Уверен, что тут ни при чем его заячья губа, хотя, видимо, как только он научился говорить, — сразу же услышал на улице едкое и колючее: «Эй, заяц, иди, капусты дам». Когда ему пошел пятый год, кличка исчезла, больше ее никто не слышал, ибо отчаяньем и злостью он заставил одногодков замолчать, забыть эти слова. И еще через год уже сам верховодил ими.
И теперь представляю — все, как один, босоногие, с черными, хоть репу сей, пятками, штаны держатся на шлейках, перекинутых крест-накрест, у каждого старабок — тоненький железный обруч, который со звоном катит согнутая твердая проволока, — и вот они, как пчелы возле улья, с утра до вечерних сумерек носятся по улице, изредка вылетают на большак и там скрываются вдали, в клубах пыли, — сначала он, потом другие, и вот уже последняя пятка мелькает, и уже ничего не видно из-за седой пыли и оттуда, как из другой галактики, доносятся их непонятные крики и долгое, утихающее дззз-зинь… Как звон чего-то разбитого в твоей душе. И ты стоишь остолбенелый, вслушиваешься в этот звон — неясное, непонятное и давно забытое просыпается в тебе, хочется сразу же, по многолетней привычке, разобраться, но не можешь, так как между тобою и ими грань. И потому их можно слышать, видеть, удивляться им, но не понимать, — как рыб в аквариуме.

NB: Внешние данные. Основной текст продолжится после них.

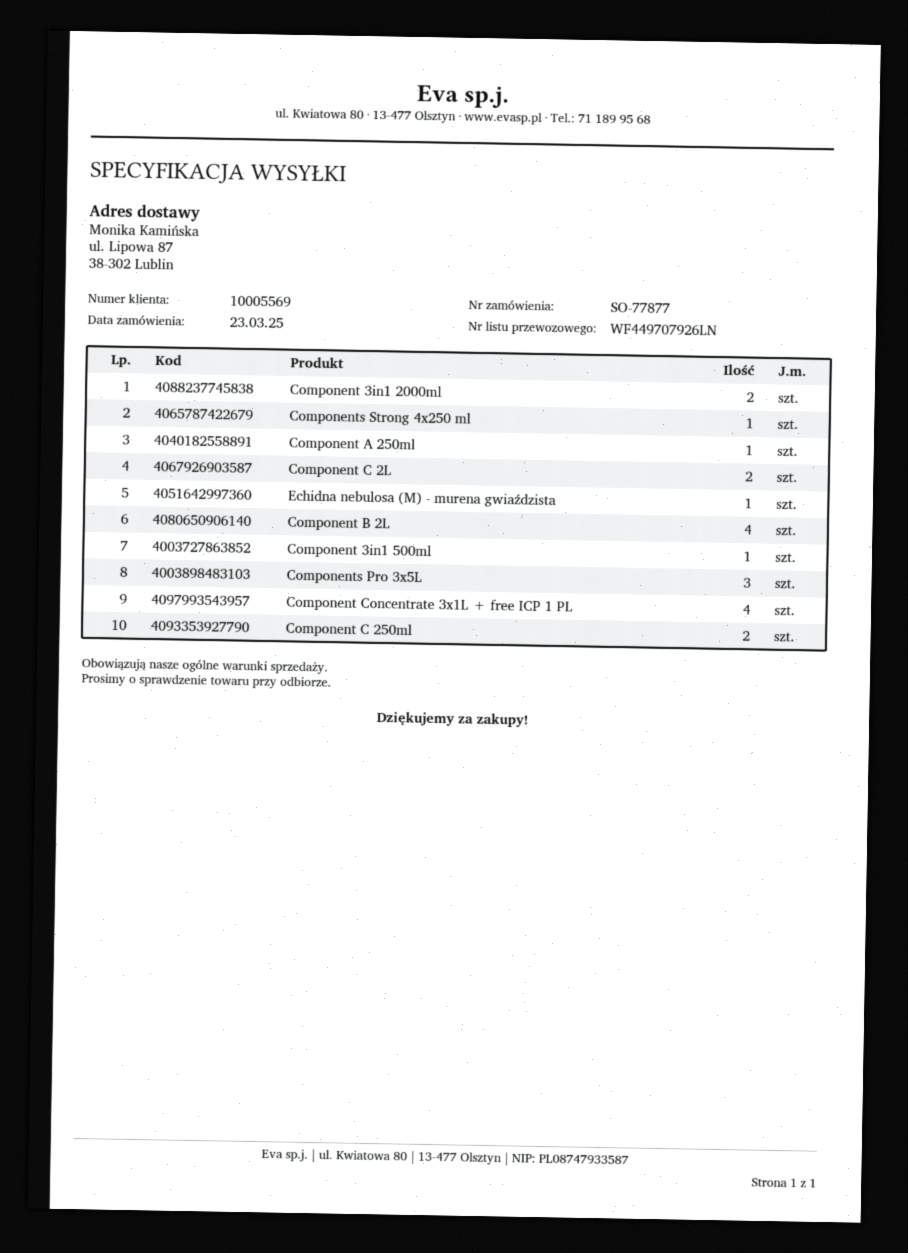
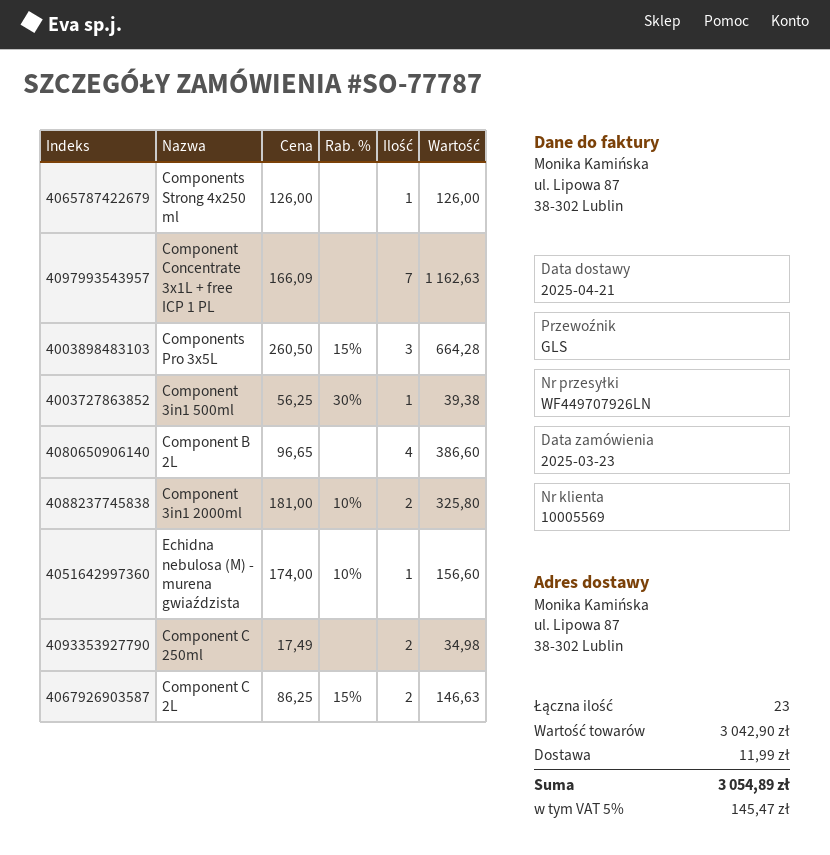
order number: SO-77877 -> SO-77787
Component A 250ml: 1 -> none
Component Concentrate 3x1L + free ICP 1 PL: 4 -> 7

А потом он неожиданно, безо всякой причины, вдруг затихал, умолкая, как бы засыпал с открытыми глазами среди одногодков, а те вихрем неслись дальше, и тогда днями ржавел его старабок, и в тонком «ур-ра», доносившемся из кустов возле речки, не слышно было его голоса. Сначала это, может, никто и не заметил, но потом, когда он первым в Житиве завел голубей, на это обратили внимание.
Никто не знает, как он до этого додумался, — может, увидел в кино, которое раз в месяц показывали в их деревне, а может, по слогам прочитал в какой-то книжечке для детей, что, мол, так и так — есть такие ручные птицы, которые будут летать в высоком небе, а потом возвращаться к тебе, если им построишь голубятню.